At face value, this looks fine, except it assumes an ideal radiator, and radiation into surroundings at absolute zero (-273°C). The Stefan-Boltzmann law defines the radiation of a body as proportional to the 4th. power of the absolute temperature, multiplied by the emissivity (1 for an ideal radiator) for radiation into a vacuum. (see http://hyperphysics.phy-astr.gsu.edu/hba...tefan.html) However, the earth's surface is not radiating into a vacuum, but into the atmosphere. For radiation into surroundings above absolute zero, the radiation is proportional to the absolute difference between the fourth powers of the two temperatures. This implies that if the temperature difference is zero or negative, there is no outgoing radiation. This is not surprising; a cooler body cannot heat a hotter body, neither can two bodies at the same temperature exchange heat or infrared radiation. These effects would violate the Second Law of Thermodynamics. The linked page has a calculator; emitter and surroundings temperatures and emissivity can be input to calculate radiation in Watts per sq.metre if the area of the emitter is set to 1. Given a surface temperature of 15°C with emissivity .9 and an atmosphere at 10°C, the surface would emit 23.79 W sq.m. This is far from the figures quoted on the "energy balance" diagrams of 390 or 396 W sq.m. In any case, the cooler atmosphere can't possibly heat the hotter surface.The Stefan-Boltzmann law doesn't allow radiative flux in the "negative" direction. A straight calculation using the emitter/surroundings temperatures gives a negative result!

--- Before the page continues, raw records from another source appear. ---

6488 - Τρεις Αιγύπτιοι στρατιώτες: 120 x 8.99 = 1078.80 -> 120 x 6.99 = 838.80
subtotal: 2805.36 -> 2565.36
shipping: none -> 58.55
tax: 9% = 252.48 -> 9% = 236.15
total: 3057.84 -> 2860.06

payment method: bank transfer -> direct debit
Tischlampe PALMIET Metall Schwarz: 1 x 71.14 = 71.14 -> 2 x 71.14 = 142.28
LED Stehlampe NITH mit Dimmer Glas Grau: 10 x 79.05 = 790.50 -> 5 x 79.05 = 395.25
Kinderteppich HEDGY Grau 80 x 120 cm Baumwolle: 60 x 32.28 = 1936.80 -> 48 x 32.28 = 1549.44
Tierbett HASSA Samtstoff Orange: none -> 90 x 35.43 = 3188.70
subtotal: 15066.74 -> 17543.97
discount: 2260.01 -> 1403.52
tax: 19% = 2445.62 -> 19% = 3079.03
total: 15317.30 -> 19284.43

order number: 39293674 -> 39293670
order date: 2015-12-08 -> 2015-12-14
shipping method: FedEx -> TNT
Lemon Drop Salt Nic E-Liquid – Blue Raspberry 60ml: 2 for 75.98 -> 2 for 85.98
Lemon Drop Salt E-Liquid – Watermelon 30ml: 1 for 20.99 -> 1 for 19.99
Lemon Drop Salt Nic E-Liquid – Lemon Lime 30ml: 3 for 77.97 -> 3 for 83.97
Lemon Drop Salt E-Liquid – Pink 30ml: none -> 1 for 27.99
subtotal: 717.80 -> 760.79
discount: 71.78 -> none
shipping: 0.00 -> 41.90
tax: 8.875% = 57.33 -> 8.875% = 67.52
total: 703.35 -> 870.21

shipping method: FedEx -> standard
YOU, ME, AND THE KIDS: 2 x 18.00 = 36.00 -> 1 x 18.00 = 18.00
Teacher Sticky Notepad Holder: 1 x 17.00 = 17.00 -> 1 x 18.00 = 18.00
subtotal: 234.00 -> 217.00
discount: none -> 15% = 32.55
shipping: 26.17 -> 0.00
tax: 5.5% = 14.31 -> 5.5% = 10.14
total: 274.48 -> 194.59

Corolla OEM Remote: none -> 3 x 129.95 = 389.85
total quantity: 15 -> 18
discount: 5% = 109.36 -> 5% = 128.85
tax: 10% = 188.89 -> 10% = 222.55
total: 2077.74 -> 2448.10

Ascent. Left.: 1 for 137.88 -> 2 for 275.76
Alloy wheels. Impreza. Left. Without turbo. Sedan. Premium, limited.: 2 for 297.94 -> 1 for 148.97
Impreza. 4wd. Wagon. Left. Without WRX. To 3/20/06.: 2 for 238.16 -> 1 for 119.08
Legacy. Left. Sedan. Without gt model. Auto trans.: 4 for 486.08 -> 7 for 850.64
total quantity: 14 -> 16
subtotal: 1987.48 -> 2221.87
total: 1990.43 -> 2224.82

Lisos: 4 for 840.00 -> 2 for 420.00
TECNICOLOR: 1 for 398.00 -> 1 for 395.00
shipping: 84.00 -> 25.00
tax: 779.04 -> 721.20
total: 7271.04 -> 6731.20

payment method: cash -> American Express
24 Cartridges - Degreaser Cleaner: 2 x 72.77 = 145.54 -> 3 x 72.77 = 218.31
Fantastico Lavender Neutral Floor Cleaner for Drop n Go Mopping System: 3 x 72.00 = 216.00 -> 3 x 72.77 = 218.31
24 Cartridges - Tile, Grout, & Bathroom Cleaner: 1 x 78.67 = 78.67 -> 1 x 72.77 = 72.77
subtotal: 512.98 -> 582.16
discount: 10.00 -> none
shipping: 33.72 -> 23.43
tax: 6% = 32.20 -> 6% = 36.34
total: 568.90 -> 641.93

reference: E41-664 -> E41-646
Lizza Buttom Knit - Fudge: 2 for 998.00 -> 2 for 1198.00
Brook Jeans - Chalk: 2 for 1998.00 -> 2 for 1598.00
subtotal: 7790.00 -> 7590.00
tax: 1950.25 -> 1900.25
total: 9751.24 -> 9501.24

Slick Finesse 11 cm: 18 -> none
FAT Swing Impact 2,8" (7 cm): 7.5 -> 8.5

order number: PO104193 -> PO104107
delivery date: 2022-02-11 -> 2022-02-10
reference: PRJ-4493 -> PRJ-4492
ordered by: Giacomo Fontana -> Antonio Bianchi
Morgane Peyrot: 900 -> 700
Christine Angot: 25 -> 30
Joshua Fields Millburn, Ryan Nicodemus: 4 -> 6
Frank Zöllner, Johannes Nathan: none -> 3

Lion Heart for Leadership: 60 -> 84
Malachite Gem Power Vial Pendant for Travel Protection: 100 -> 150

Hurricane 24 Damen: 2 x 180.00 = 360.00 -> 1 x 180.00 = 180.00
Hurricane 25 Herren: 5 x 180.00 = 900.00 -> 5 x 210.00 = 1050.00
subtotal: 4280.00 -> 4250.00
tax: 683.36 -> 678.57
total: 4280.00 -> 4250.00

Kiehl and Trenberth (and others) back-calculate the temperature of the top-of-atmosphere (TOA) from the measured (by satellite) outgoing infrared radiation of 235 W sq.m as -19°C, assuming an ideal emissivity of 1. They then conclude that the surface would emit the same without an atmosphere despite the surface having a smaller area, and neither surface nor atmosphere having the ideal emissivity (likely to be more like 0.9 for land/water), and even then, not identical emissivities. The TOA isn't even a surface, but a layer. I can find no quoted figure for the emissivity at TOA, so I have no idea what the correctly calculated temperature at TOA might be. The assumed surface temperature of -19°C "without greenhouse effect" has to be wrong in any case. The Ideal Gas Law can be used to calculate the air temperature at the surface, assuming a nitrogen/oxygen/water-vapour atmosphere at a pressure of 1 bar. This gives about 15°C with no requirement for any input from the sun. A calculation for the atmosphere of Venus (surface pressure 93 bar) gives a result close to the observed surface temperature. The difference can be explained by the unique atmospheric conditions on the planet; there is no need for any "greenhouse" effect calculations. Indeed, with an atmosphere similar to that on Earth, the calculated temperature is around 200°C hotter.

The "greenhouse effect" is a failed hypothesis; if its proponents employed real physics instead of misapplied laws and bad assumptions it would fall apart. The panes of the greenhouse are cracked; those that aren't cracked are missing.

Ernest Rutherford: "If your experiment needs statistics, you ought to have done a better experiment."